--- Supplied data Enclosed Below ---

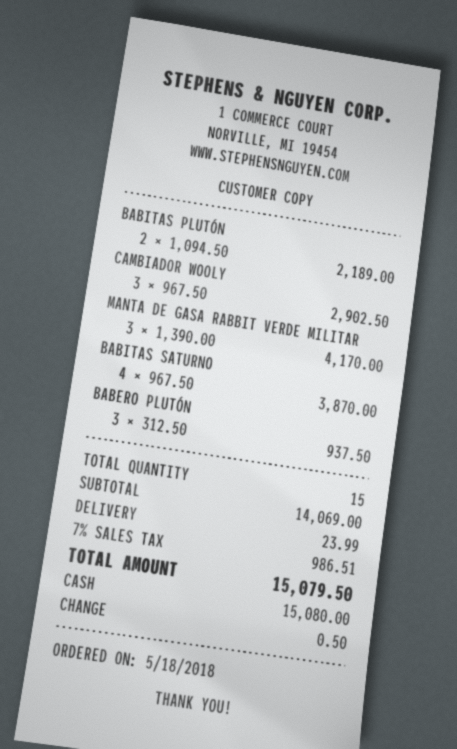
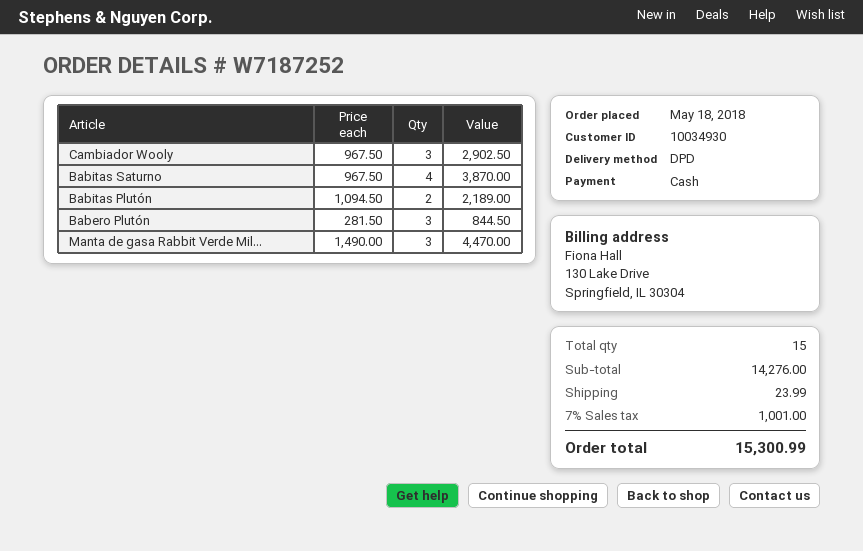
MANTA DE GASA RABBIT VERDE MILITAR: 3 x 1390.00 = 4170.00 -> 3 x 1490.00 = 4470.00
BABERO PLUTÓN: 3 x 312.50 = 937.50 -> 3 x 281.50 = 844.50
subtotal: 14069.00 -> 14276.00
tax: 7% = 986.51 -> 7% = 1001.00
total: 15079.50 -> 15300.99

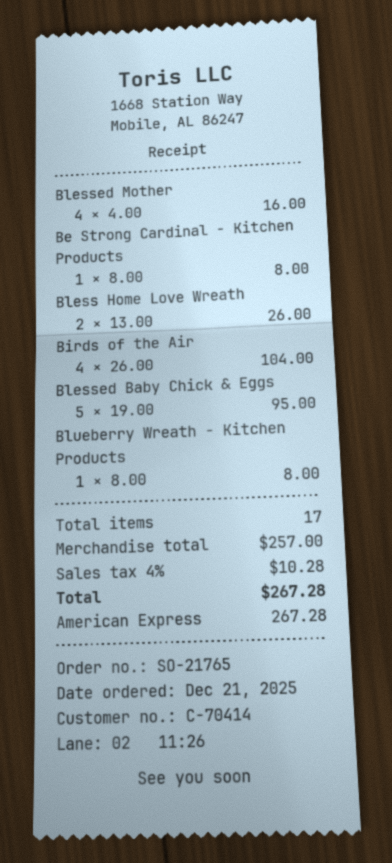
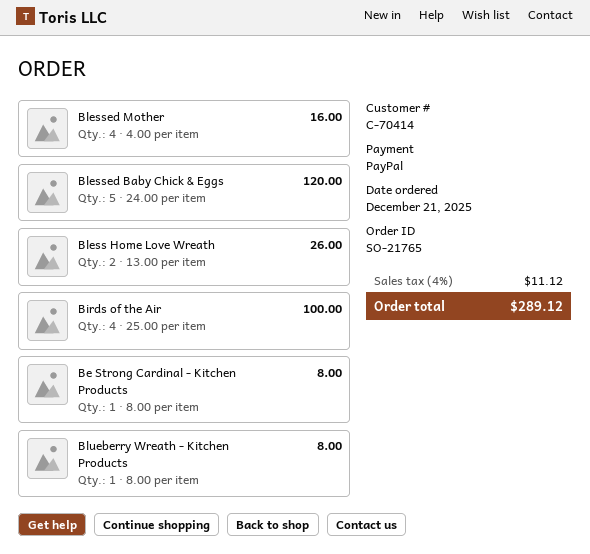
payment method: American Express -> PayPal
Birds of the Air: 4 x 26.00 = 104.00 -> 4 x 25.00 = 100.00
Blessed Baby Chick & Eggs: 5 x 19.00 = 95.00 -> 5 x 24.00 = 120.00
tax: 4% = 10.28 -> 4% = 11.12
total: 267.28 -> 289.12

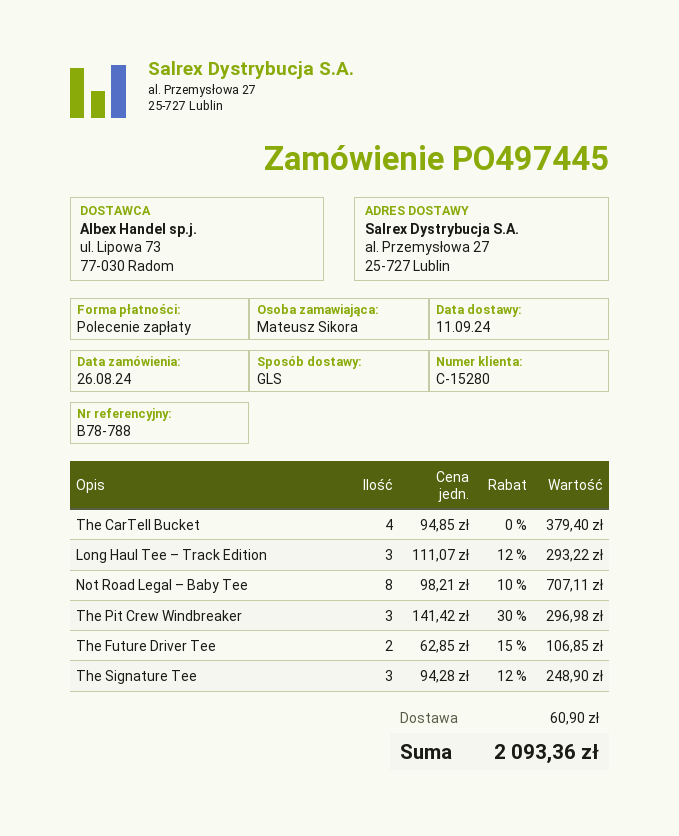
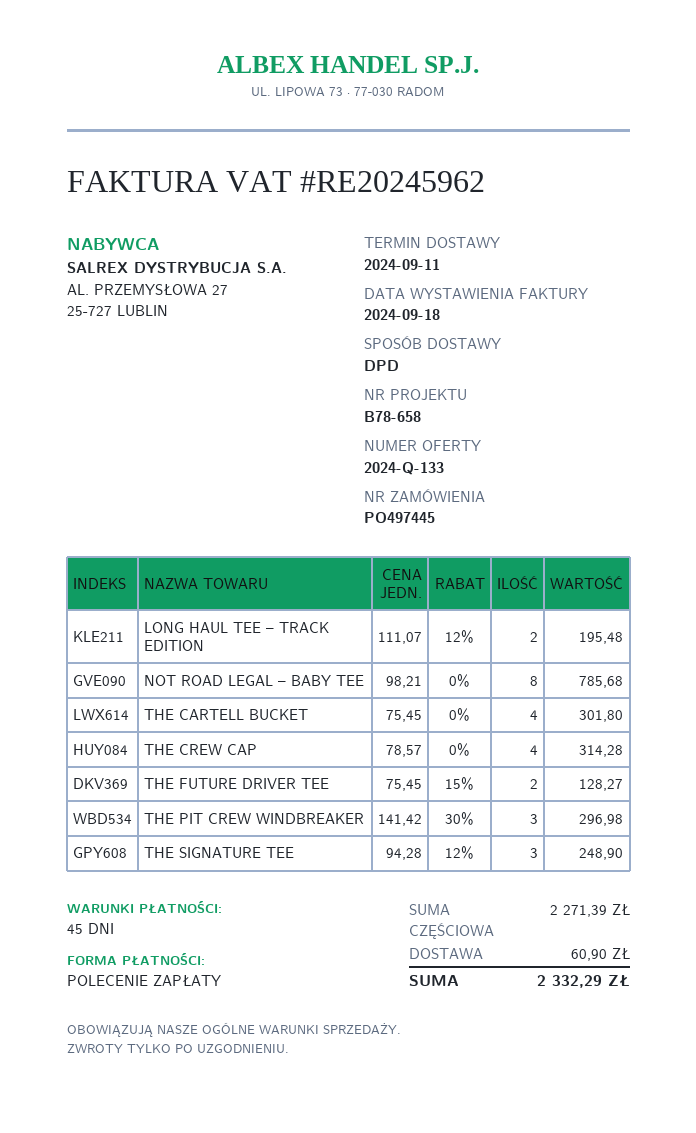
reference: B78-788 -> B78-658
shipping method: GLS -> DPD
The CarTell Bucket: 4 x 94.85 = 379.40 -> 4 x 75.45 = 301.80
Long Haul Tee – Track Edition: 3 x 111.07 - 12% = 293.22 -> 2 x 111.07 - 12% = 195.48
Not Road Legal – Baby Tee: 8 x 98.21 - 10% = 707.11 -> 8 x 98.21 = 785.68
The Future Driver Tee: 2 x 62.85 - 15% = 106.85 -> 2 x 75.45 - 15% = 128.27
THE CREW CAP: none -> 4 x 78.57 = 314.28
total: 2093.36 -> 2332.29

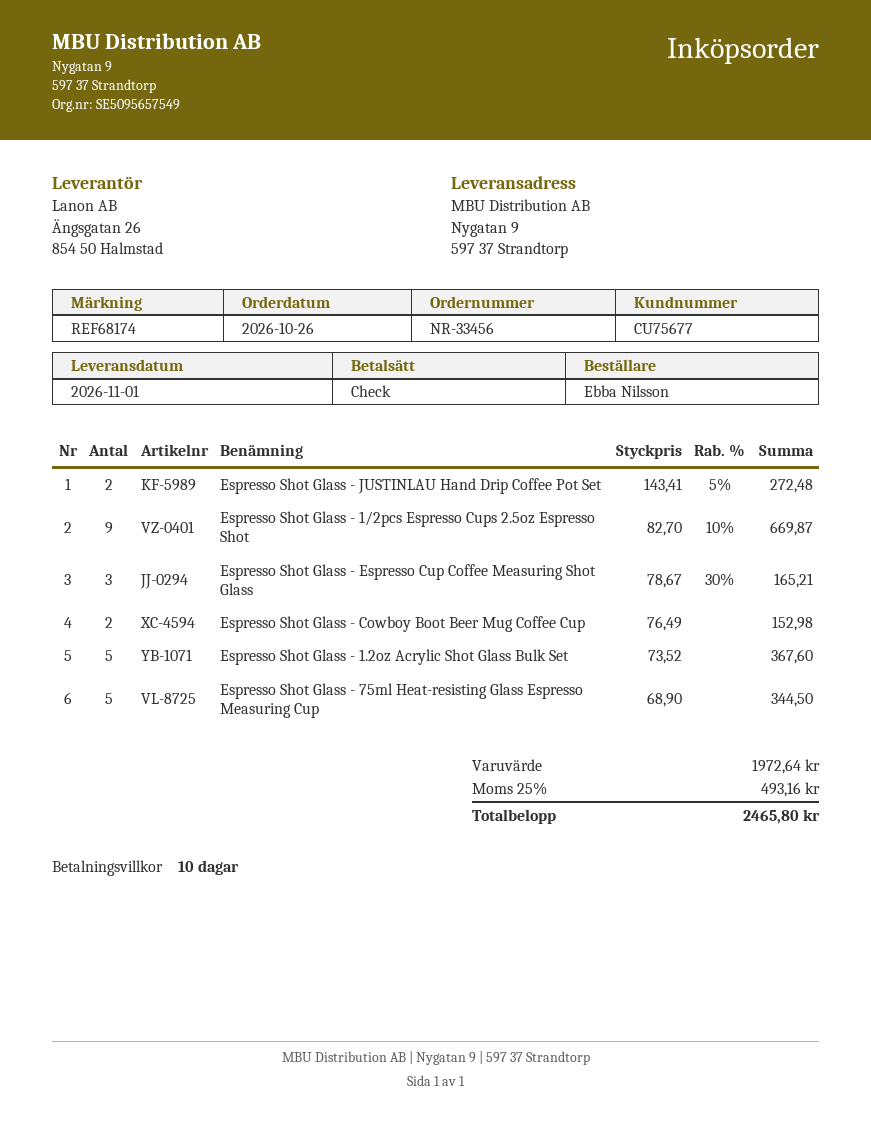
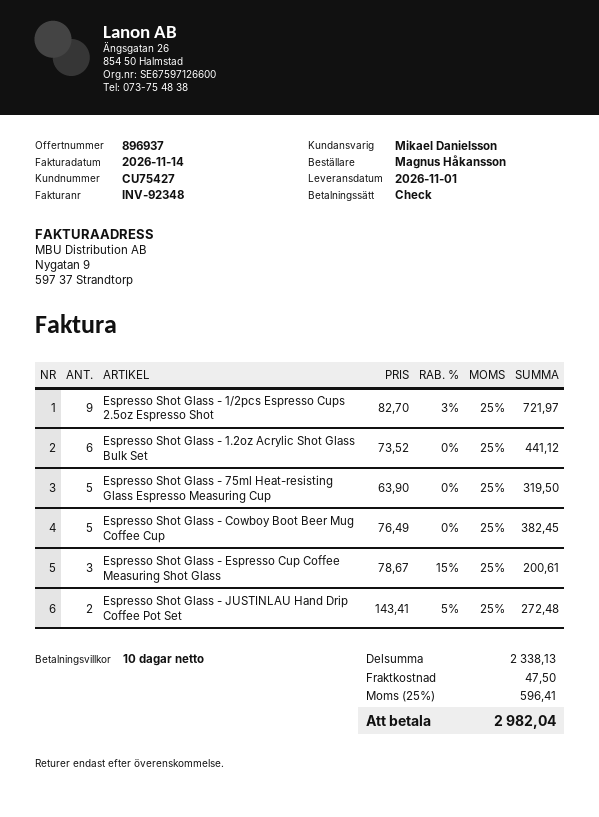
customer number: CU75677 -> CU75427
ordered by: Ebba Nilsson -> Magnus Håkansson
Espresso Shot Glass - 1/2pcs Espresso Cups 2.5oz Espresso Shot: 9 x 82.70 - 10% = 669.87 -> 9 x 82.70 - 3% = 721.97
Espresso Shot Glass - Espresso Cup Coffee Measuring Shot Glass: 3 x 78.67 - 30% = 165.21 -> 3 x 78.67 - 15% = 200.61
Espresso Shot Glass - Cowboy Boot Beer Mug Coffee Cup: 2 x 76.49 = 152.98 -> 5 x 76.49 = 382.45
Espresso Shot Glass - 1.2oz Acrylic Shot Glass Bulk Set: 5 x 73.52 = 367.60 -> 6 x 73.52 = 441.12
Espresso Shot Glass - 75ml Heat-resisting Glass Espresso Measuring Cup: 5 x 68.90 = 344.50 -> 5 x 63.90 = 319.50
subtotal: 1972.64 -> 2338.13
shipping: none -> 47.50
tax: 25% = 493.16 -> 25% = 596.41
total: 2465.80 -> 2982.04

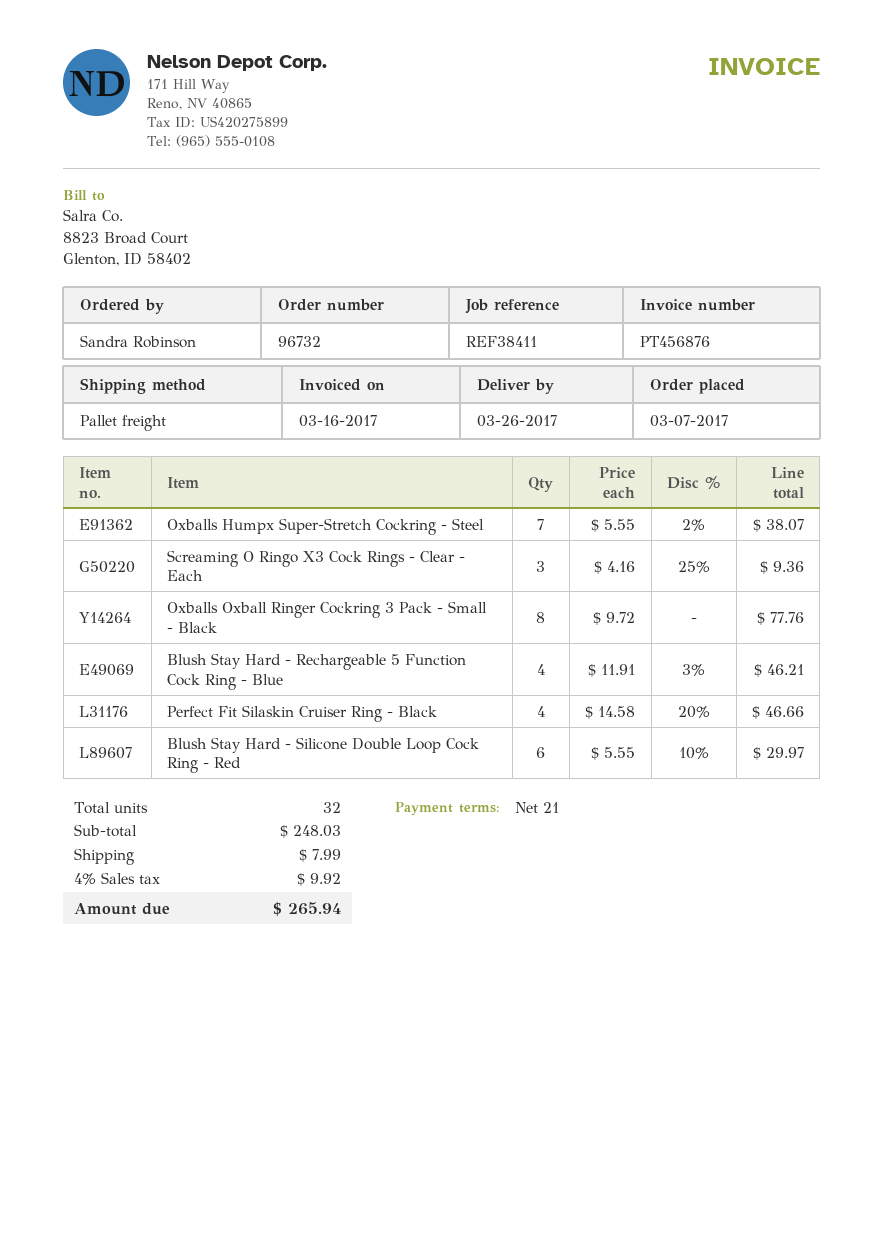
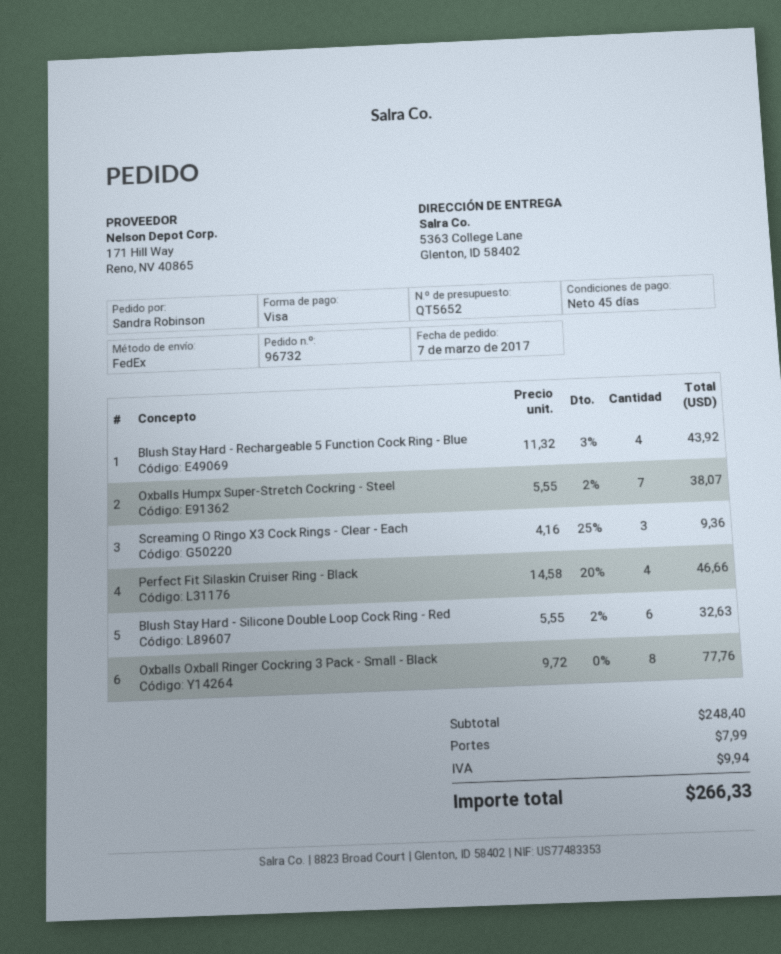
payment terms: 21 days -> 45 days
shipping method: pallet freight -> FedEx
Blush Stay Hard - Rechargeable 5 Function Cock Ring - Blue: 4 x 11.91 - 3% = 46.21 -> 4 x 11.32 - 3% = 43.92
Blush Stay Hard - Silicone Double Loop Cock Ring - Red: 6 x 5.55 - 10% = 29.97 -> 6 x 5.55 - 2% = 32.63
subtotal: 248.03 -> 248.40
tax: 9.92 -> 9.94
total: 265.94 -> 266.33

--- End of Enclosed Supplied data ---

Once you have found every line above holding the word "payment", copy those lines.

§ **Response to the exercise**
payment method: American Express -> PayPal
payment terms: 21 days -> 45 days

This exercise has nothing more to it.